Comparing seed device formatting strategies -- "fallocate" with smaller extents vs "mega-extent" with one giant extent, it appears that this has either no effect on performance, or a very minor one. A priori, I would have expected smaller extents to be faster, since that reduces extent lock contention in the kernel, but if there's any such effect, it is negligible.

TODO: When productionizing, it would be worthwhile to also benchmark concurrently cloning a million files from "virtual data", to see if lock contention on the mega-extent causes any slowdown while cloning.

What affects performance the most is the number of concurrent readers (fio numjobs), and the read modality (fio ioengine):

What is the bottleneck for btrfs-ublk?

Our components are: ublk + block IO, btrfs, VFS, and io_uring. Which subsystem causes the slowdown -- or is it a combination of the above?

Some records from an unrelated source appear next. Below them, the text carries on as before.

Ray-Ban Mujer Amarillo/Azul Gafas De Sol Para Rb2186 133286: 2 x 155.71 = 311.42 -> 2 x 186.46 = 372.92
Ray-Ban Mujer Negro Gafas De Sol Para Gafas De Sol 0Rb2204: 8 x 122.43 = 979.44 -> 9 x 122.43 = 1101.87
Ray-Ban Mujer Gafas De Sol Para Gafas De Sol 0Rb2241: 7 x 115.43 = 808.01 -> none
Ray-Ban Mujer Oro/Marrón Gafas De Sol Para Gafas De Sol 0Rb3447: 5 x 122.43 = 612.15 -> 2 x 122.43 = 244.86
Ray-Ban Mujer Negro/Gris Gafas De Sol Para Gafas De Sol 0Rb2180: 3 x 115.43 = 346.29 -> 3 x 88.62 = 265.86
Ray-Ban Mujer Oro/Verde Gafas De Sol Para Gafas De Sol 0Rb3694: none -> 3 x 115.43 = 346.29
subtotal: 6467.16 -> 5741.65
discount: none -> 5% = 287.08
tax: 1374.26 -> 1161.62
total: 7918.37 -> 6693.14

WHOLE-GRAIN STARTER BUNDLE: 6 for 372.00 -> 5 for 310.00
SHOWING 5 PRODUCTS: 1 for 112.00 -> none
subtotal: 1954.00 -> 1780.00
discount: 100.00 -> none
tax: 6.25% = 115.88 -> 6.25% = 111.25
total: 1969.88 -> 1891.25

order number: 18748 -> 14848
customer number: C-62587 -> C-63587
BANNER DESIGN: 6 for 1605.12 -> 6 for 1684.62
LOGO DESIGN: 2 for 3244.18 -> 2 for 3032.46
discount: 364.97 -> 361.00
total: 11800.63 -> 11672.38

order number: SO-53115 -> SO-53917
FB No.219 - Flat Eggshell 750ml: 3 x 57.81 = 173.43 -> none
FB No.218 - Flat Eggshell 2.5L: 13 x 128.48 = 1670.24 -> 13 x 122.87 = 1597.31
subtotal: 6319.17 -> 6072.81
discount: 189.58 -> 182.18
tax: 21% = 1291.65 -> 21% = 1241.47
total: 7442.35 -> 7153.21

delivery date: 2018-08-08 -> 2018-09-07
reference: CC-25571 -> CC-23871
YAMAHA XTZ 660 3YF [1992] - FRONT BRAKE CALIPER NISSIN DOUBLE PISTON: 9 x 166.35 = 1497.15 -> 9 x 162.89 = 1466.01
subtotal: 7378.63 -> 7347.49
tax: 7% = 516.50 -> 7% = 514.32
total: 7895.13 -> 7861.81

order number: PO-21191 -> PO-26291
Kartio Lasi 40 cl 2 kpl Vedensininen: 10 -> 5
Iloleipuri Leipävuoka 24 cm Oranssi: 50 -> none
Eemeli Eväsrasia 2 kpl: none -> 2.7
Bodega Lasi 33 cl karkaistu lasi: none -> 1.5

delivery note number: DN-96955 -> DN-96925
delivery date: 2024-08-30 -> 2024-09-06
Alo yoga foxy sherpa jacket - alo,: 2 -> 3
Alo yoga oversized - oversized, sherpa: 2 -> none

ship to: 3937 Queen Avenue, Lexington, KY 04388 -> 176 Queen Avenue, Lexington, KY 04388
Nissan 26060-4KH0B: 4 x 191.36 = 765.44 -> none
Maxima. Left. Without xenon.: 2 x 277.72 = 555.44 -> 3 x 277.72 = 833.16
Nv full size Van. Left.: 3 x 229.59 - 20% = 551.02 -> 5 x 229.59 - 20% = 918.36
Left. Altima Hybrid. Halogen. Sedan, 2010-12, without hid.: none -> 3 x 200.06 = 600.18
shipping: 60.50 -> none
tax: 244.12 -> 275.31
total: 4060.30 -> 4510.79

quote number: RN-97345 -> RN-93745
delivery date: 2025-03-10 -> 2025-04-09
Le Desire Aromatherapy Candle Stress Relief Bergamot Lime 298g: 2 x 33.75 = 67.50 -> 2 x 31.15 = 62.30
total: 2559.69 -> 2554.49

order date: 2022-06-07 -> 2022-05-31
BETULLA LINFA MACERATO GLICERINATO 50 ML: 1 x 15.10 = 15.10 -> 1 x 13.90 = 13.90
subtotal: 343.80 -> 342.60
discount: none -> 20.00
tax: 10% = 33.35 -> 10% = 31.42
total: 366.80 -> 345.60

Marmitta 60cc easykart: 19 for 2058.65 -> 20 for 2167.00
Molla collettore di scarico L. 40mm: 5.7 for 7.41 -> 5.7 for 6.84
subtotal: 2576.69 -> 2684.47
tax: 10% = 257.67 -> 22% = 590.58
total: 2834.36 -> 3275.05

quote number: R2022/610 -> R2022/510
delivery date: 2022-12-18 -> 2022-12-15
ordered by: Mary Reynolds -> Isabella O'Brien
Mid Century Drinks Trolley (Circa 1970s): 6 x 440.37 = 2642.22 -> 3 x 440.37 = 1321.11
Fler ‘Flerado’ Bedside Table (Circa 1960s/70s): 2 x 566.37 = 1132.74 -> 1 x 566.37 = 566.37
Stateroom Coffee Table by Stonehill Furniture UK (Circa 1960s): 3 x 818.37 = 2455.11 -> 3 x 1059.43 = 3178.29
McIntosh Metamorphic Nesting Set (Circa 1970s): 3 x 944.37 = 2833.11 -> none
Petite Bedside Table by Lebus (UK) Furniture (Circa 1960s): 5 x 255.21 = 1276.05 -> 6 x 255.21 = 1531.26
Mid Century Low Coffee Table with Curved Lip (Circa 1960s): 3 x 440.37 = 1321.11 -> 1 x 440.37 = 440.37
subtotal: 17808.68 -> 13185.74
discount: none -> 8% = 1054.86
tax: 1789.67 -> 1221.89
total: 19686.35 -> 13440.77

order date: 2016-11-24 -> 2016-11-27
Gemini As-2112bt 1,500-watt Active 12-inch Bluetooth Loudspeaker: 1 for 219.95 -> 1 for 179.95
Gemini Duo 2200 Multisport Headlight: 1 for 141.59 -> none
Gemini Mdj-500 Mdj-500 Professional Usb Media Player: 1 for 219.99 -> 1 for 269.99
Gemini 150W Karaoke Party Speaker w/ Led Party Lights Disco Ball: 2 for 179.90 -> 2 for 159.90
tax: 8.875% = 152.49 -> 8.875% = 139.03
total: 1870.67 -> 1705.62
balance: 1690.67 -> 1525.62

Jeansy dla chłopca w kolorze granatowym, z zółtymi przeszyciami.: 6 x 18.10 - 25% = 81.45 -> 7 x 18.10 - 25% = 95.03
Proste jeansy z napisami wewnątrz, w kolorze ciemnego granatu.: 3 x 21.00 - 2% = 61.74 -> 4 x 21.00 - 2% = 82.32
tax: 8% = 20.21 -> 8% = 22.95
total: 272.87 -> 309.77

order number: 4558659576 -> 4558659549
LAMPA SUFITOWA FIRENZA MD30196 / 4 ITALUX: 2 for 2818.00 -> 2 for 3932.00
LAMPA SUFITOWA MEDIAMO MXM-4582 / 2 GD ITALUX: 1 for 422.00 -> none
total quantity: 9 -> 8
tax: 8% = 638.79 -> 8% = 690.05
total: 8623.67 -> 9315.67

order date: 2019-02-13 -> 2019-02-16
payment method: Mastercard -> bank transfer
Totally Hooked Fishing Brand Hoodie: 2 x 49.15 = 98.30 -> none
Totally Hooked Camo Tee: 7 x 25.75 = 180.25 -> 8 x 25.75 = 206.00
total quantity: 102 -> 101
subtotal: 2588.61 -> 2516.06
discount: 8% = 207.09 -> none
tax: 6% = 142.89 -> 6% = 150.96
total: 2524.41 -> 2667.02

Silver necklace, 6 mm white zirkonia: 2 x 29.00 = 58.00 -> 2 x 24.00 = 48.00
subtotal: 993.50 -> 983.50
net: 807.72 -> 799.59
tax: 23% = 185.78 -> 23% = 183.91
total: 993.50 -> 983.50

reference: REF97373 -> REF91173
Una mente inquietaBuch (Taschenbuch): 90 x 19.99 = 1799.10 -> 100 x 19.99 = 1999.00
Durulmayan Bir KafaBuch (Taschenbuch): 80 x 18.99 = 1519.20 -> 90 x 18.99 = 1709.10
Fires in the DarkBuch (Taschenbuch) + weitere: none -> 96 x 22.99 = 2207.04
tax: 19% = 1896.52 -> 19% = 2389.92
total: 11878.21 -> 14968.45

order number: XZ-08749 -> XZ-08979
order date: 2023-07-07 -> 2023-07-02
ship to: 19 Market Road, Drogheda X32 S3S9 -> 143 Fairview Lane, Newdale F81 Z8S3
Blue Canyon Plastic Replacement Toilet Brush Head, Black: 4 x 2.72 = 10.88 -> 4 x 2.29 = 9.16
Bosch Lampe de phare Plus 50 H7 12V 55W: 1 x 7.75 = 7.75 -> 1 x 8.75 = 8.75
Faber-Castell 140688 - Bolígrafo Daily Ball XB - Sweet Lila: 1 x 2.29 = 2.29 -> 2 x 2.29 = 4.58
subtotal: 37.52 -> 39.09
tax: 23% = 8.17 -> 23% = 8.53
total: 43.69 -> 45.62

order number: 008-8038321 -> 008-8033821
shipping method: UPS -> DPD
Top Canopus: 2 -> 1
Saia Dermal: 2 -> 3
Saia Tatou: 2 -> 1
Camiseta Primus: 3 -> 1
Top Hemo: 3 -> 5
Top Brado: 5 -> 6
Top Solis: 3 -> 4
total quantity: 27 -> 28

Looking at the comparisons below, it's pretty clear that btrfs is the slowest piece of the puzzle. And, the performance of btrfs-ublk is comparable to btrfs on ramdisk -- at most 27% slower on psync, and on-par/faster with io_uring.

Comparison: FUSE

The Direct-FUSE paper has the fastest published benchmark I've found showing a "speed-of-light" for FUSE. Measuring 4KiB random reads via FUSE on top of tmpfs, they report ~117MiB/s or 29k IOPS. Unfortunately, the paper does not make it not clear whether this is "per core" or "maximum throughput achievable on the 10-core Xeon machine under test". Other benchmarks from my search were even less convincing -- one reported as low as 25 MiB/s 4KiB random reads (6400 IOPS) with a single reader.

We benchmarked EdenFS (FUSE) on a server, whose Skylake CPU had 20 physical cores (2Ghz regular, 3.7Ghz turbo), and 256GiB of DDR4. RAM bandwidth estimated at 17GiB/sec per dd as above. The test was repeated so as to effectively be serving from Eden's RAM cache, so this test measures the overhead of a reasonably well-optimized, production FUSE filesystem.

As with btrfs-ublk, I took note of the total number of cores used by fio and edenfs in top, during the middle of the benchmark.

The results:

cd ~/eden-repo
dd iflag=fullblock if=/dev/urandom of=5G-rand bs=1G count=5
fio --name=rand-4k --bs=4k --ioengine=io_uring --rw=randread --runtime=20 \
  --iodepth=16 --filename=5G-rand --norandommap --loop=1000 --direct=1 \
  --numjobs=18 --numa_cpu_nodes=0-0

Doing perf record against the running Eden FUSE server, it looks plausible that we're bottlenecked on some in-kernel contention. Most of the perf trace is kernel code, and locks.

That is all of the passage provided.